Items listed in a dataset
-----
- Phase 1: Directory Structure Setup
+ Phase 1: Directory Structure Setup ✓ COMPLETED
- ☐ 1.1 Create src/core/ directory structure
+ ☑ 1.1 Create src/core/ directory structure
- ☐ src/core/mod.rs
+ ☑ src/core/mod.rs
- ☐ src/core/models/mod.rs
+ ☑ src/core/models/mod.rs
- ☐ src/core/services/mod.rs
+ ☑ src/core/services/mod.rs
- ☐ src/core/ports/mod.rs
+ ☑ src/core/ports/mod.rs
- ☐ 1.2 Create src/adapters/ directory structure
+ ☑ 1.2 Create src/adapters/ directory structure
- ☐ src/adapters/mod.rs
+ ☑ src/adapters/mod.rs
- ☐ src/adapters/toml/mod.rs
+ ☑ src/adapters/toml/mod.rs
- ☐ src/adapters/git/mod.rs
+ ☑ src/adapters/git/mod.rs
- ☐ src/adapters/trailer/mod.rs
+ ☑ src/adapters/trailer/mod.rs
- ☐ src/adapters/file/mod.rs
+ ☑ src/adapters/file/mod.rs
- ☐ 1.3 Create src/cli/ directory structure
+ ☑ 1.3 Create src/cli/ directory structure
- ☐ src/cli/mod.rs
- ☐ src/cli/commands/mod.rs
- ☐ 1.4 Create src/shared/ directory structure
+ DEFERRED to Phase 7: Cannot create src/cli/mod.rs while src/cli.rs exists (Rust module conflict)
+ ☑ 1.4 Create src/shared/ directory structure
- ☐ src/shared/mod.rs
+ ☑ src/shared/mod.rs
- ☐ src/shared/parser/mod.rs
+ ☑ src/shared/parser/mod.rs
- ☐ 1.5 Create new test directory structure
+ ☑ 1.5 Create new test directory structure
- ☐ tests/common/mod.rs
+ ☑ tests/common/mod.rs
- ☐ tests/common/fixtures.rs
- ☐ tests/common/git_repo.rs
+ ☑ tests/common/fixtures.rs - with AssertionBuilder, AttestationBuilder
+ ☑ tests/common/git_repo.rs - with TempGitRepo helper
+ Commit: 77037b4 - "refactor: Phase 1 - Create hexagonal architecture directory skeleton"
-----
__Task instructions__:
Each entry must be reproduced exactly, with nothing added or dropped.

__Exercise answer__:
- Phase 1: Directory Structure Setup
+ Phase 1: Directory Structure Setup ✓ COMPLETED
- ☐ 1.1 Create src/core/ directory structure
+ ☑ 1.1 Create src/core/ directory structure
- ☐ src/core/mod.rs
+ ☑ src/core/mod.rs
- ☐ src/core/models/mod.rs
+ ☑ src/core/models/mod.rs
- ☐ src/core/services/mod.rs
+ ☑ src/core/services/mod.rs
- ☐ src/core/ports/mod.rs
+ ☑ src/core/ports/mod.rs
- ☐ 1.2 Create src/adapters/ directory structure
+ ☑ 1.2 Create src/adapters/ directory structure
- ☐ src/adapters/mod.rs
+ ☑ src/adapters/mod.rs
- ☐ src/adapters/toml/mod.rs
+ ☑ src/adapters/toml/mod.rs
- ☐ src/adapters/git/mod.rs
+ ☑ src/adapters/git/mod.rs
- ☐ src/adapters/trailer/mod.rs
+ ☑ src/adapters/trailer/mod.rs
- ☐ src/adapters/file/mod.rs
+ ☑ src/adapters/file/mod.rs
- ☐ 1.3 Create src/cli/ directory structure
+ ☑ 1.3 Create src/cli/ directory structure
- ☐ src/cli/mod.rs
- ☐ src/cli/commands/mod.rs
- ☐ 1.4 Create src/shared/ directory structure
+ DEFERRED to Phase 7: Cannot create src/cli/mod.rs while src/cli.rs exists (Rust module conflict)
+ ☑ 1.4 Create src/shared/ directory structure
- ☐ src/shared/mod.rs
+ ☑ src/shared/mod.rs
- ☐ src/shared/parser/mod.rs
+ ☑ src/shared/parser/mod.rs
- ☐ 1.5 Create new test directory structure
+ ☑ 1.5 Create new test directory structure
- ☐ tests/common/mod.rs
+ ☑ tests/common/mod.rs
- ☐ tests/common/fixtures.rs
- ☐ tests/common/git_repo.rs
+ ☑ tests/common/fixtures.rs - with AssertionBuilder, AttestationBuilder
+ ☑ tests/common/git_repo.rs - with TempGitRepo helper
+ Commit: 77037b4 - "refactor: Phase 1 - Create hexagonal architecture directory skeleton"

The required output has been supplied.